Work to be completed ▸ The response should be an exact transcription of the data below, free of images.

Image comparison data ▸
-*-*-
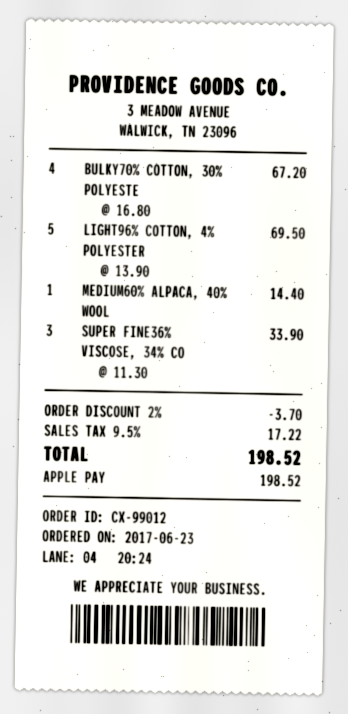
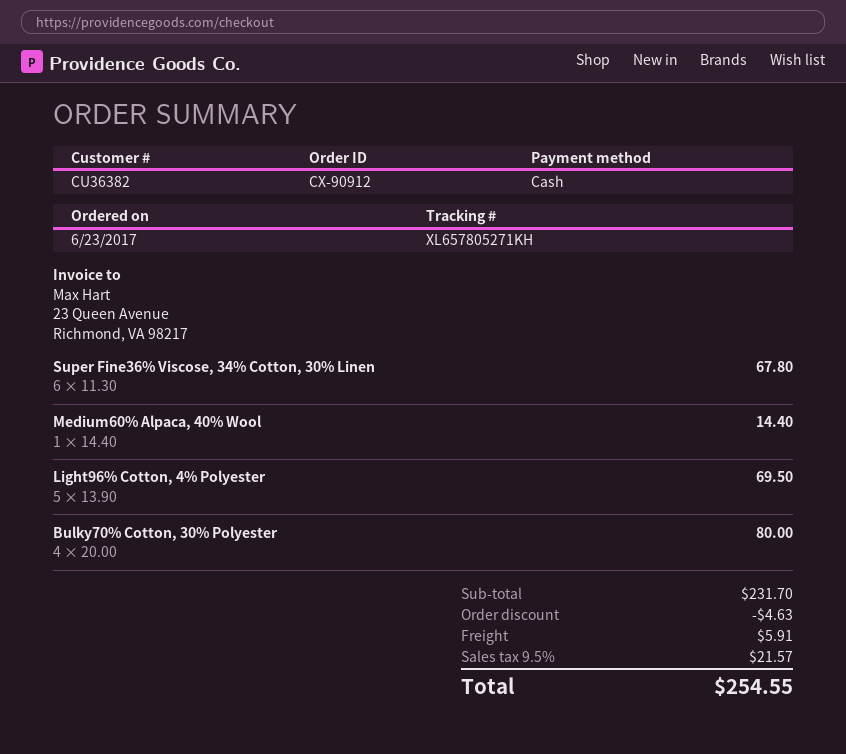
order number: CX-99012 -> CX-90912
payment method: Apple Pay -> cash
BULKY70% COTTON, 30% POLYESTE: 4 x 16.80 = 67.20 -> 4 x 20.00 = 80.00
SUPER FINE36% VISCOSE, 34% CO: 3 x 11.30 = 33.90 -> 6 x 11.30 = 67.80
discount: 3.70 -> 4.63
shipping: none -> 5.91
tax: 9.5% = 17.22 -> 9.5% = 21.57
total: 198.52 -> 254.55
-*-*-
Written answer ▸
order number: CX-99012 -> CX-90912
payment method: Apple Pay -> cash
BULKY70% COTTON, 30% POLYESTE: 4 x 16.80 = 67.20 -> 4 x 20.00 = 80.00
SUPER FINE36% VISCOSE, 34% CO: 3 x 11.30 = 33.90 -> 6 x 11.30 = 67.80
discount: 3.70 -> 4.63
shipping: none -> 5.91
tax: 9.5% = 17.22 -> 9.5% = 21.57
total: 198.52 -> 254.55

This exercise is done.